Updated on June 23, 2014

A Natural Orchestra

The Early Bird

Song thrushes get up early, and are one of the first contributors to the dawn chorus.
Song thrushes get up early, and are one of the first contributors to the dawn chorus. | Source

The Song Of The Blackbird

Introduction

The dawn chorus begins by lapping at your toes, and ends up as total immersion. What starts as a lone voice in the darkness builds up, bit by bit, into a multitude of voices, all competing for attention, like the din from dealers on the floor of the Stock Exchange. A wave of sound forms in the twilight, gets stronger and stronger, crashes over, then subsides as the brighter light of the new day takes hold and banishes the shouts to whispers, and the babble to individual homily. In April it is over by half past five, and by then much business has been done.

The first strains of the new day are heard from a wakeful blackbird or robin, both of which have large eyes and can see well in half-light. They are joined by other species in a particular order, always much the same in a certain location, but varying from place to place. Song thrushes are always in the first round, stating each of their phrases several times, with slow, clear enunciation, and with a wild-sounding air. Sooner or later a wren will intervene, blurting out its long, over-fast and indignantly loud sentence again and again, like a cornered politician. The woodpigeon soothes matters with its rhythmic, five-note coo, throaty and deep, the alto to a company of sopranos. The dunnock warbles unremarkably, the great tit chimes cheerfully and, always a little later, the chaffinch utters an accelerating rattle with a flourish for a finish. If we heard such a racket from our human neighbours we would complain about the noise, and yet most of suburbia sleeps through this dawn din, unaware of the miracle on its doorstep.

The Drumming

Many people think that the great spotted woodpecker's rapid drumming sound is made by the bird excavating a hole: in fact, it's purely to sound a territorial beat, equivalent to a song.
Many people think that the great spotted woodpecker's rapid drumming sound is made by the bird excavating a hole: in fact, it's purely to sound a territorial beat, equivalent to a song. | Source

A Summer Member Of The Chorus

The chiffchaff is one of the easiest bird songs to identify as it literally sings its own name. Its arrival in Britain also serves as a sure sign of the coming of spring.
The chiffchaff is one of the easiest bird songs to identify as it literally sings its own name. Its arrival in Britain also serves as a sure sign of the coming of spring. | Source

The Key To Solving The Mystery

Studies of great tit behaviour at dawn have given us a few clues, as to why birds engage in a dawn chorus.
Studies of great tit behaviour at dawn have given us a few clues, as to why birds engage in a dawn chorus. | Source

Many Theories

But if the buzz outside should awaken us from our slumber, perhaps we might- not necessarily politely or appreciatively- pause to wonder at the purpose behind it? Even if we do understand the general reason for singing, we might still question why this outpouring of noise should be happening now, in the chilly half-light, when we would rather be asleep? What makes birds shout so loudly when the day hasn't yet started?

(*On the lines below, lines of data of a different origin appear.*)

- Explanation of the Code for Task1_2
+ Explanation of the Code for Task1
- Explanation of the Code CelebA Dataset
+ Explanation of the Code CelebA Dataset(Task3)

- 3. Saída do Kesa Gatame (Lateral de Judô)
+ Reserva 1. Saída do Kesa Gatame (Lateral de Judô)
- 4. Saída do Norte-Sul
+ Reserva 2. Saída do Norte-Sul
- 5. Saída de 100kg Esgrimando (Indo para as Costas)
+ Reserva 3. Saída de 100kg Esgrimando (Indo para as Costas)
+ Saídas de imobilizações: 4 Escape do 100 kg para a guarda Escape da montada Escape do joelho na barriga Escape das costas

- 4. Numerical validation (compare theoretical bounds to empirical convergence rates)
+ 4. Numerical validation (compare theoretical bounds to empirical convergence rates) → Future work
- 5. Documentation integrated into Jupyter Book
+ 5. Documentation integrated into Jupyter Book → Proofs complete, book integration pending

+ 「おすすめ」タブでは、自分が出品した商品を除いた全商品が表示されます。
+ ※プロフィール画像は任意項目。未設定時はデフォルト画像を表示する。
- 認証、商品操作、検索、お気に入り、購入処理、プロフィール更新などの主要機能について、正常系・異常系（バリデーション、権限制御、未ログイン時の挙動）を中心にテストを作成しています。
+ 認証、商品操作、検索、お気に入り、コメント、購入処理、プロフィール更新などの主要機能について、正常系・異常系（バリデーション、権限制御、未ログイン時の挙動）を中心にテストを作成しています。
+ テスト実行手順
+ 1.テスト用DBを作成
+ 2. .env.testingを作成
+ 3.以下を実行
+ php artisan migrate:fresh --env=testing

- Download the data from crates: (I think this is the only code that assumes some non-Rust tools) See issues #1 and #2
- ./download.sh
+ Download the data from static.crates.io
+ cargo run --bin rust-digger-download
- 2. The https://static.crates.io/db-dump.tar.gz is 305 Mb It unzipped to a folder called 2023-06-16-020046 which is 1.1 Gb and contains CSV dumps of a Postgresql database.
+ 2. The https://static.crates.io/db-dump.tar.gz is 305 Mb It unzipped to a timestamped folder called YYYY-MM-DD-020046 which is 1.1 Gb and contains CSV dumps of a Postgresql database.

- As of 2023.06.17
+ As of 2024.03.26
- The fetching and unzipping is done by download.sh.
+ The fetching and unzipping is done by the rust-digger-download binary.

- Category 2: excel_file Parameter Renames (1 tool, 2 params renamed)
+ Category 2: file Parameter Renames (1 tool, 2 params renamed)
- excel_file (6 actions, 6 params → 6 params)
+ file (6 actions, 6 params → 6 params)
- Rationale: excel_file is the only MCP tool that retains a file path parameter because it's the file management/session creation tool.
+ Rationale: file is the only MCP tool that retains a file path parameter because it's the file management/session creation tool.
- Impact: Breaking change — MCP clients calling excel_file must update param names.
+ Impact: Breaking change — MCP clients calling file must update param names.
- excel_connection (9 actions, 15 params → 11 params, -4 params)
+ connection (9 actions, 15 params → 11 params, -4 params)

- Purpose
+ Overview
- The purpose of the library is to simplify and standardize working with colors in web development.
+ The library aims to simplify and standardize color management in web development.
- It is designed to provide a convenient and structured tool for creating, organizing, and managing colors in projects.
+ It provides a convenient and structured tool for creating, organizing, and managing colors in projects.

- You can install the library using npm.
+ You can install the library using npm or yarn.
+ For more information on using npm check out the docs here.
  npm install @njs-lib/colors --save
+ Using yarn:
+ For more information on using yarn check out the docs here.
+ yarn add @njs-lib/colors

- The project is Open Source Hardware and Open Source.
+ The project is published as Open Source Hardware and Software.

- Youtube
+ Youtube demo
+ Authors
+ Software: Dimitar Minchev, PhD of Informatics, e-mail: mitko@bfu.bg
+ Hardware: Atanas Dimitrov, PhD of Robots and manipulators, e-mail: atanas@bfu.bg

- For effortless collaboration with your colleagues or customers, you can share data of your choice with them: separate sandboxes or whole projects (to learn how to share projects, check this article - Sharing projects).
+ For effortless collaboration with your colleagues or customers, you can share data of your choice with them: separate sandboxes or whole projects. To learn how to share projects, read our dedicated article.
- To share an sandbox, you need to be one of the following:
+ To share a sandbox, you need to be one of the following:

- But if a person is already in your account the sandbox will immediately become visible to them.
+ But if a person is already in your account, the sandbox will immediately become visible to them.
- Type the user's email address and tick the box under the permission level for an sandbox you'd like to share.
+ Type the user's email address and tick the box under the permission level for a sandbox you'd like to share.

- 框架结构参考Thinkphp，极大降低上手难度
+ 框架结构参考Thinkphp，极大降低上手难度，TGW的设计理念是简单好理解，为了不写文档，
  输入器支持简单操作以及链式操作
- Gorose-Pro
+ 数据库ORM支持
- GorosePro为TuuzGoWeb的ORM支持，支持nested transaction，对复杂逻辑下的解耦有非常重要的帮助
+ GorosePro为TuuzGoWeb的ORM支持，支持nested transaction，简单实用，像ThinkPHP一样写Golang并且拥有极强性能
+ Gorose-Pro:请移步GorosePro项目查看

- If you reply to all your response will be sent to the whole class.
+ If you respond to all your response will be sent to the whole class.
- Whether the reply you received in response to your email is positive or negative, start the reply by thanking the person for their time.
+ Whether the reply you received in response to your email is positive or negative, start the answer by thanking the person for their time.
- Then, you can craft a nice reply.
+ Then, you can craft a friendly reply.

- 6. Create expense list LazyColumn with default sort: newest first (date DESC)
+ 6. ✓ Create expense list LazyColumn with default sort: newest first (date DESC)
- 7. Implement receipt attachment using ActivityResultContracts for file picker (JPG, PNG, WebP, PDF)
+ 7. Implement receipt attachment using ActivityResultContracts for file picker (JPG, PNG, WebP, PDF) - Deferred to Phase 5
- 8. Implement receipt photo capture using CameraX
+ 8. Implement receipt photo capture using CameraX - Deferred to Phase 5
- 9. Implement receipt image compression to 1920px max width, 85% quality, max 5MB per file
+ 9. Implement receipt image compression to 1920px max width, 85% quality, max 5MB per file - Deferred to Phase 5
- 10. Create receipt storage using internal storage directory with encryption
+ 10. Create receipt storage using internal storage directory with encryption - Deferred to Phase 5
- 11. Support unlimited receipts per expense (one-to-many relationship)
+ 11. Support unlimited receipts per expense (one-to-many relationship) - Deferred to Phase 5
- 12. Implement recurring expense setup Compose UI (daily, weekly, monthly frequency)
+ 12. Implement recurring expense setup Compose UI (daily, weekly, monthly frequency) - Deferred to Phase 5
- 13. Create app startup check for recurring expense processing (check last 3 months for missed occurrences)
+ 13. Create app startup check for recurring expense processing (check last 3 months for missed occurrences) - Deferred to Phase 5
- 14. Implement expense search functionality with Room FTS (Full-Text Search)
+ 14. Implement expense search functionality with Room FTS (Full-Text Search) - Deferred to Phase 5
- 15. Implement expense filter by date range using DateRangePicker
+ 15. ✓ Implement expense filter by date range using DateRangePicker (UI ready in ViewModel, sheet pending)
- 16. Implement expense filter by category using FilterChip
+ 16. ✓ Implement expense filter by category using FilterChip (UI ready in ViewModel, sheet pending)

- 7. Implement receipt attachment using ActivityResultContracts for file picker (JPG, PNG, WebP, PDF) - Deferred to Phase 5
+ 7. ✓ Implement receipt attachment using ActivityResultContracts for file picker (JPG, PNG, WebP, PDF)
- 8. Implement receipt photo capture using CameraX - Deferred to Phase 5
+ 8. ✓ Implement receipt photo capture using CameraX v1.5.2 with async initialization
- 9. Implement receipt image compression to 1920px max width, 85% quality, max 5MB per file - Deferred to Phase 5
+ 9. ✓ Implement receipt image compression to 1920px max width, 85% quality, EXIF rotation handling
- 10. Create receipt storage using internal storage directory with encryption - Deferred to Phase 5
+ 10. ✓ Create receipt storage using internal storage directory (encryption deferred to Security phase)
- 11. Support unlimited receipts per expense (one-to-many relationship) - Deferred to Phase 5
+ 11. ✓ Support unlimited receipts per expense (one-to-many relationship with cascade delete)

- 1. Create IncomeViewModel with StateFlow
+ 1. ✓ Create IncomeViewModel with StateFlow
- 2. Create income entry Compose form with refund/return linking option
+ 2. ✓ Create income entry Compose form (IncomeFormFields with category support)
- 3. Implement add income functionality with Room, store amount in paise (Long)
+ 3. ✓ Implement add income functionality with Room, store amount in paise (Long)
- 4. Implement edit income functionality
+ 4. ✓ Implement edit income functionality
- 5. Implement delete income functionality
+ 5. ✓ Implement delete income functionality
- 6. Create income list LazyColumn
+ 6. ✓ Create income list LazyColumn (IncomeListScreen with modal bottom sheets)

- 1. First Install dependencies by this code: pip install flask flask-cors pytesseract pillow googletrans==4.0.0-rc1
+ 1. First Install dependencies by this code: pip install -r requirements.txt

The answer, as it seems, is as concealed as the vocalists themselves behind their darkened cloak of spring leaves. There are plenty of theories, but a definitive one has so far proven elusive. Currently, the different ideas compete among themselves for attention. But perhaps they all hold a degree of truth, each explaining a small piece of a wider puzzle? Nothing in the lives of our garden birds is entirely neat and simple, so why should this be?

We can quickly admit some meteorological evidence. It appears that, of all times of day, dawn is the best moment to be heard. It's a gentle time atmospherically, with reduced wind turbulence and close conditions, when sound echoes off an invisible ceiling of air a few metres above ground, keeping it locked in and easily heard. The dawn is also environmentally apposite. If you were to make a speech at dawn, it would transmit to your neighbourhood twenty times more efficiently than at midday, when the garden reverberates to the sound of cars, planes, children, lawnmowers, radios, workmen and thousands of other pollutants. It is an ideal time to make an impression.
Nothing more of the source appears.